- Promotional poster
- Hangul: 언프레임드
- RR: Eonpeureimdeu
- MR: Ŏnp'ŭreimdŭ
- Genre: Drama
- Screenplay by: Park Jeong-min; Son Suk-ku; Choi Hee-seo; Lee Je-hoon;
- Directed by: Park Jeong-min; Son Suk-ku; Choi Hee-seo; Lee Je-hoon;
- Starring: See list
- Country of origin: South Korea
- Original language: Korean
- No. of episodes: 4

Production
- Production company: Hardcut

Original release
- Release: December 8, 2021

= Unframed =

2021 South Korean television series

Unframed is a South Korean streaming television series. Actors Park Jeong-min, Son Suk-ku, Choi Hee-seo and Lee Je-hoon each wrote and directed an episode of the series.
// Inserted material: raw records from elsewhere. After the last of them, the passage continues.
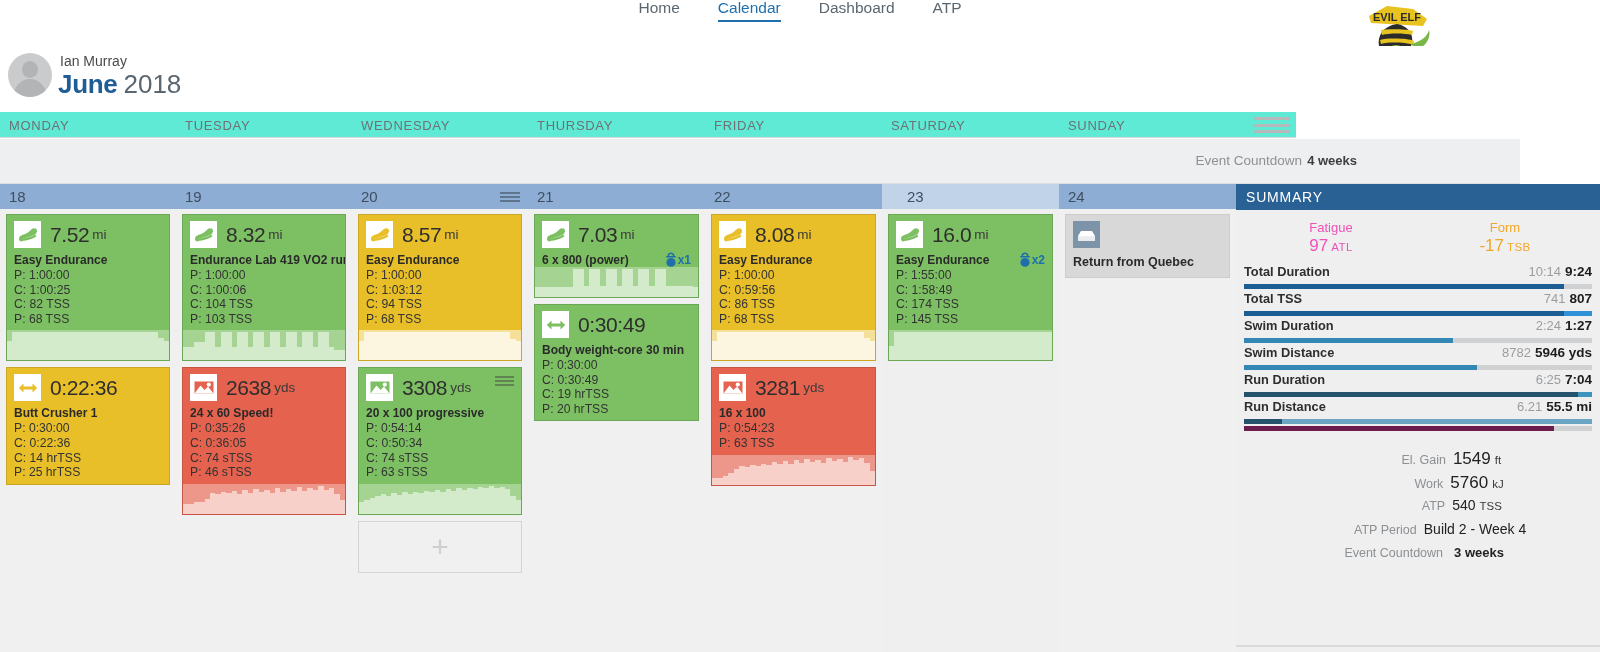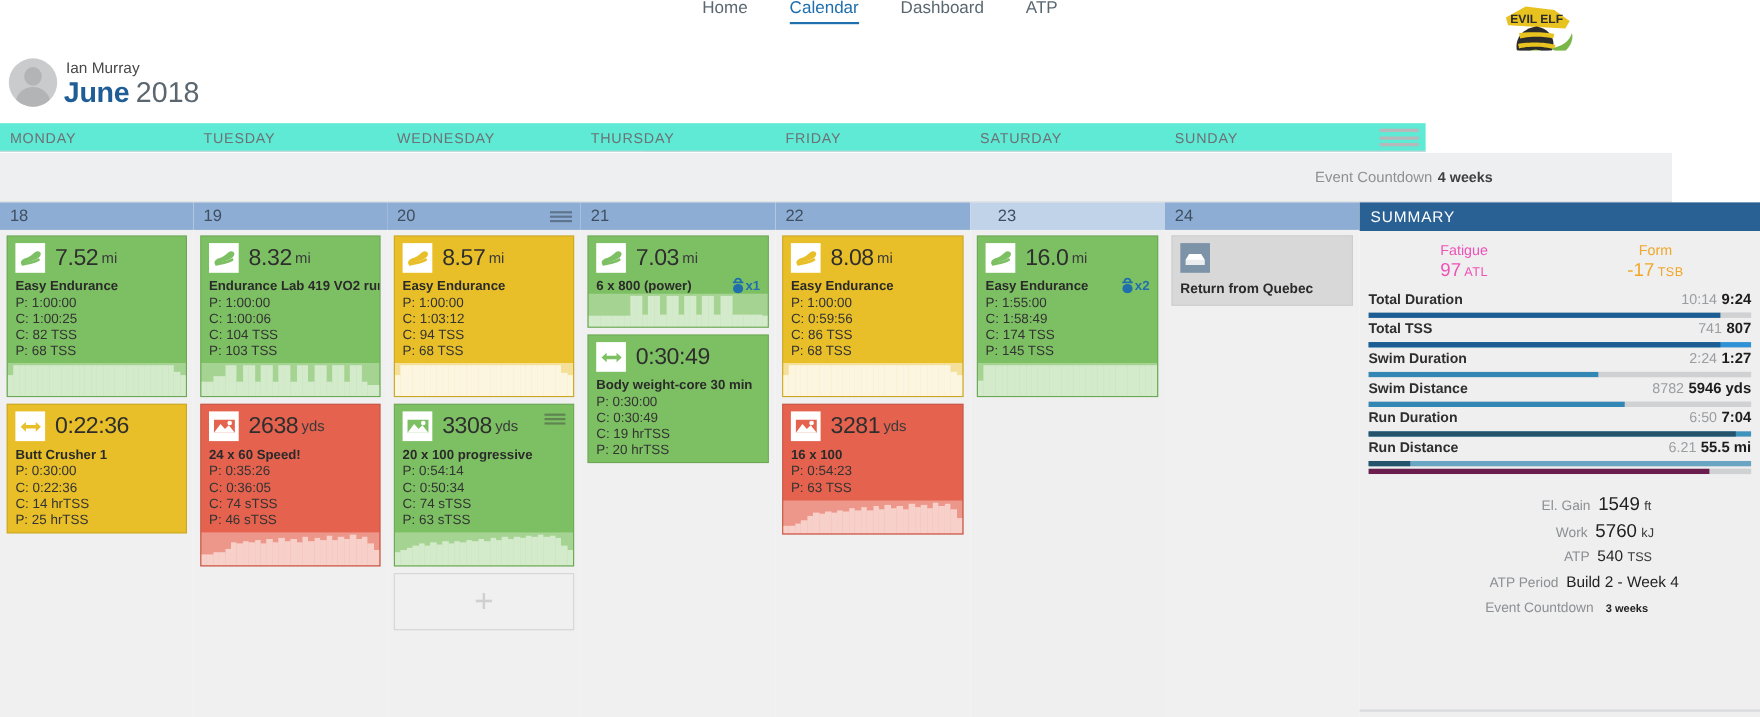--- a/index.html
+++ b/index.html
@@ -951,21 +951,21 @@
           <span class="sum-row-vals"><span>8782</span><b>5946 yds</b></span>
         </div>
         <div class="sum-bar">
           <i style="width: 0px;"></i>
           <i style="width: 67%; background: rgb(51, 135, 181);"></i>
         </div>
       </div>
       <div class="sum-row">
         <div class="sum-row-top">
           <span class="sum-row-label">Run Duration</span>
-          <span class="sum-row-vals"><span>6:50</span><b>7:04</b></span>
+          <span class="sum-row-vals"><span>6:25</span><b>7:04</b></span>
         </div>
         <div class="sum-bar">
           <i style="width: 100%; background: rgb(63, 148, 189);"></i>
           <i style="width: 96%; background: rgb(36, 83, 107);"></i>
         </div>
       </div>
       <div class="sum-row">
         <div class="sum-row-top">
           <span class="sum-row-label">Run Distance</span>
           <span class="sum-row-vals"><span>6.21</span><b>55.5 mi</b></span>
@@ -999,17 +999,17 @@
         <span class="sunit">TSS</span>
       </div>
       <div class="sum-stat">
         <span class="slabel">ATP Period</span>
         <span class="sval small">Build 2 - Week 4</span>
         <span class="sunit"></span>
       </div>
       <div class="sum-stat">
         <span class="slabel">Event Countdown</span>
         <span class="sval small"></span>
-        <span class="sunit bold" style="font-size: 10px; color: rgb(34, 34, 34);">3 weeks</span>
+        <span class="sunit bold" style="font-size: 13px; color: rgb(34, 34, 34);">3 weeks</span>
       </div>
     </div>
 </div>
 <div class="bottom-line"></div>
 
 </body></html>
It was released on the over-the-top media service Watcha on December 8, 2021.

==Overview==

| English (working) title | Korean title | Screenwriter and director |
|---|---|---|
| Class Representative Election | Korean: 반장선거; RR: Banjang seongeo | Park Jeong-min |
| Rerun | 재방송; Jaebangsong | Son Suk-ku |
| Bandi | 반디; Bandi | Choi Hee-seo |
| Blue Happiness | 블루 해피니스 | Lee Je-hoon |

==Cast==
===Class Representative Election===
- Kim Dam-ho
- Kang Ji-seok
- Park Hyo-eun
- Park Seung-joon

===Rerun===
- Im Sung-jae
- Byun Joong-ji
- Oh Min-ae

===Bandi===
- Park So-yi
- Choi Hee-seo
- Jo Kyung-seok
- Shin Hyun-soo

===Blue Happiness===
- Jung Hae-in
- Lee Dong-hwi
- Kim Da-ye
- Tang Jun-sang
- Pyo Ye-jin

==Production==
===Development===
On April 20, 2021, the streaming service Watcha announced the production of Unframed, a 4-part project which would mark Park Jeong-min, Son Suk-ku, Choi Hee-seo and Lee Je-hoon's directorial debuts. The project is produced by Hardcut.

===Casting===
The cast lineup was revealed on August 31, 2021.